__Work task__.
Copy all lines in the data that contain the string "height".

· · ·

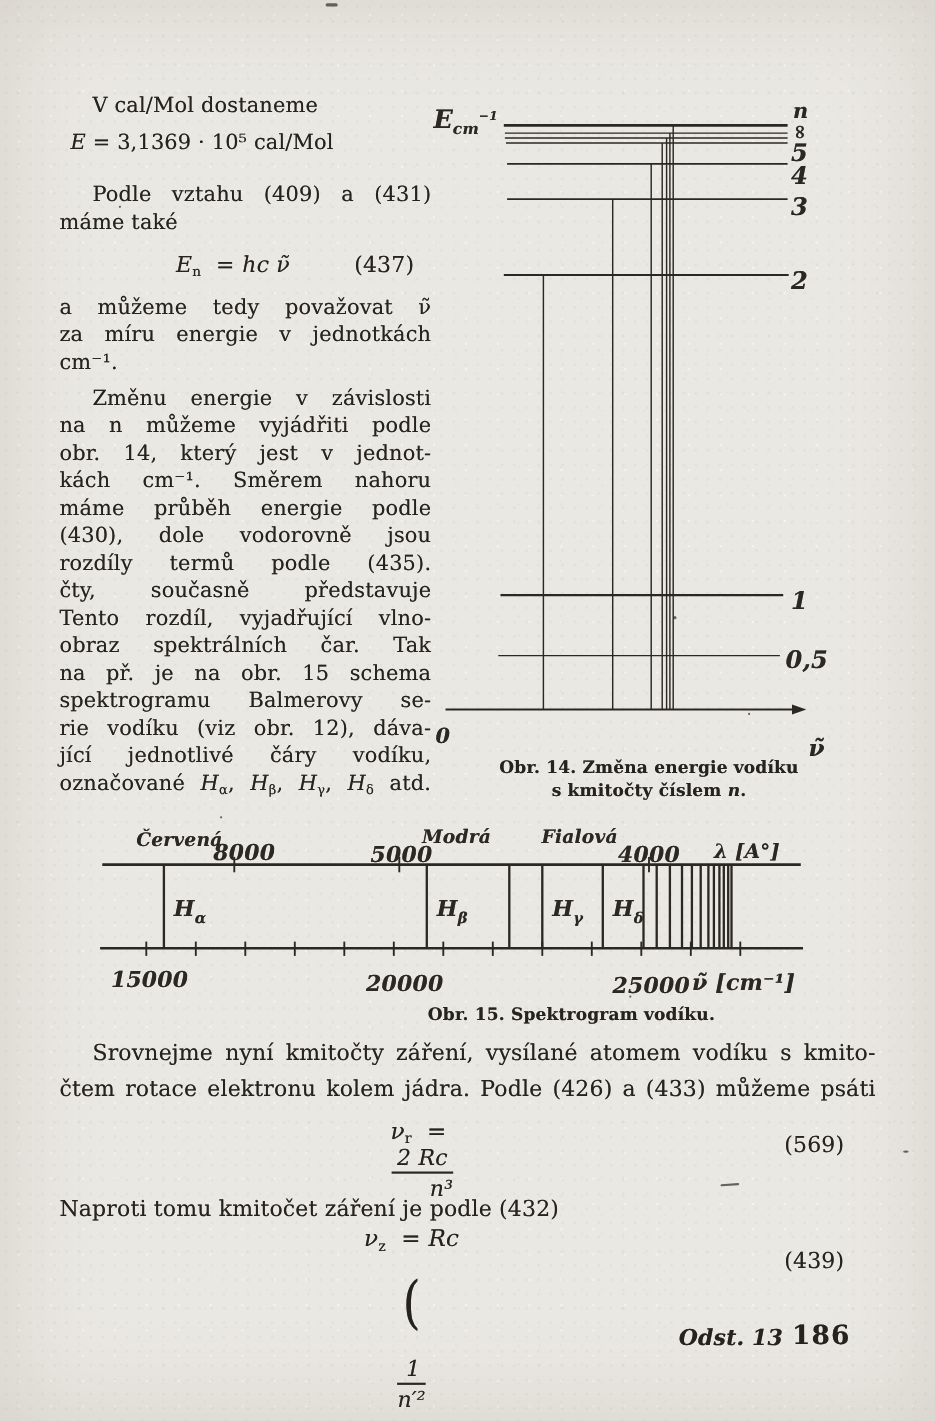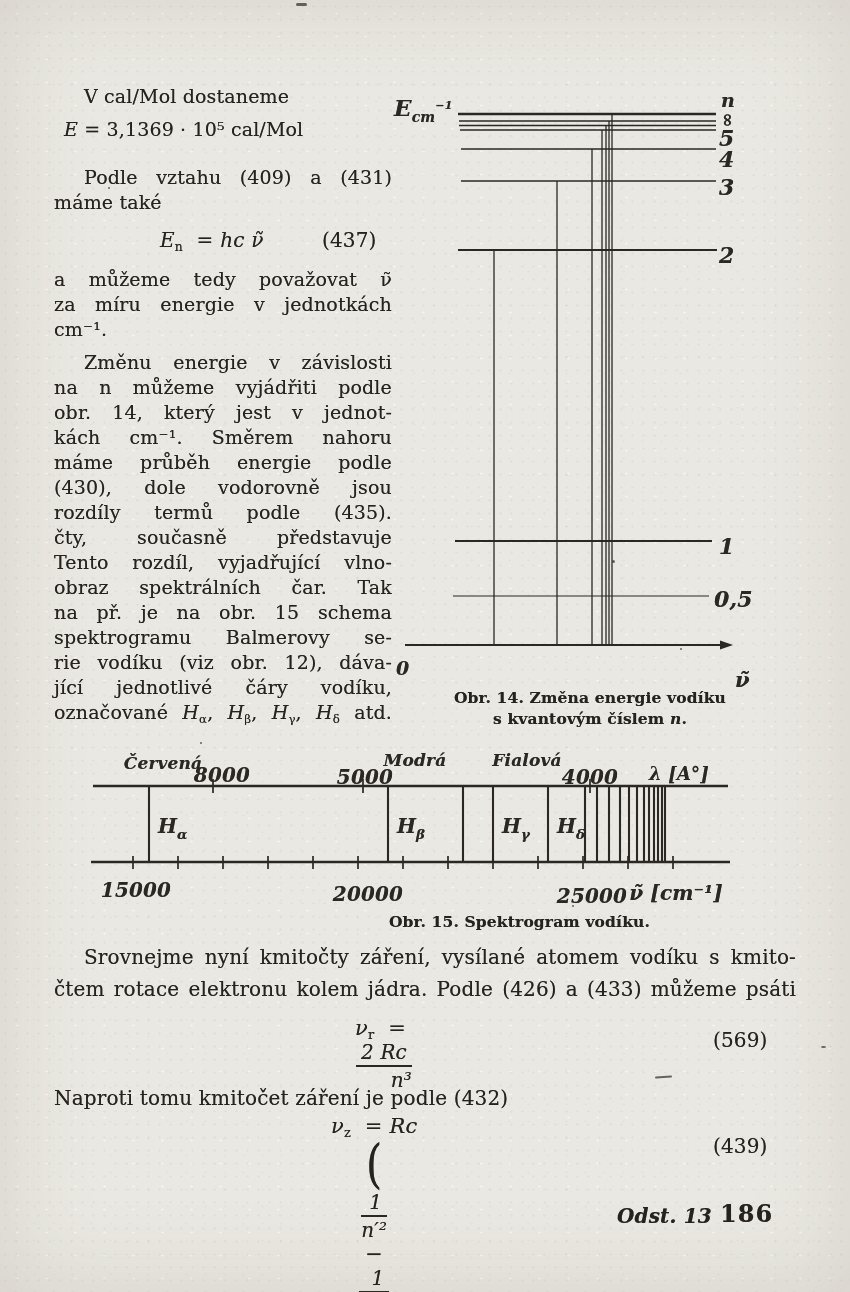--- a/index.html
+++ b/index.html
@@ -199,7 +199,7 @@
   <div class="cap14">
     <div>Obr. 14. Změna energie vodíku</div>
     <div>
-      <span>s kvantovým číslem</span>
+      <span>s kmitočty číslem</span>
       <i>n</i><span>.</span>
     </div>
   </div>

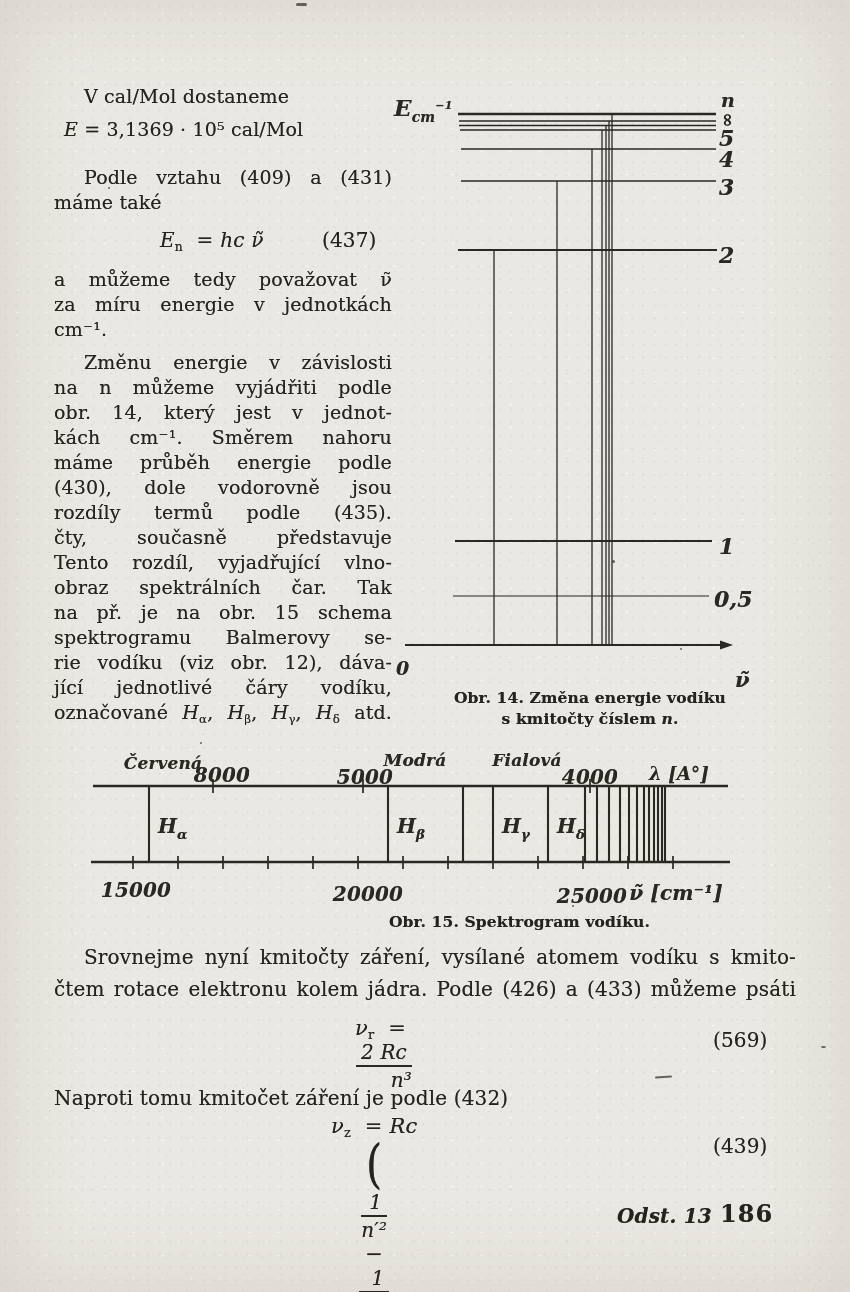--- a/index.html
+++ b/index.html
@@ -221,7 +221,7 @@
   </div>
   <div class="tag" style="left:713px;top:1028px;">(569)</div>
 
-  <div class="eqrow" style="left:331px;top:1114px;height:70px;">
+  <div class="eqrow" style="left:331px;top:1114px;height:70px;gap:21px;">
     <span><i>ν</i><sub>z</sub>
     <span class="rel">=</span><i>Rc</i></span>
     <span class="paren">(</span>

· · ·

__Solution to the problem__.
-  <div class="eqrow" style="left:331px;top:1114px;height:70px;">
+  <div class="eqrow" style="left:331px;top:1114px;height:70px;gap:21px;">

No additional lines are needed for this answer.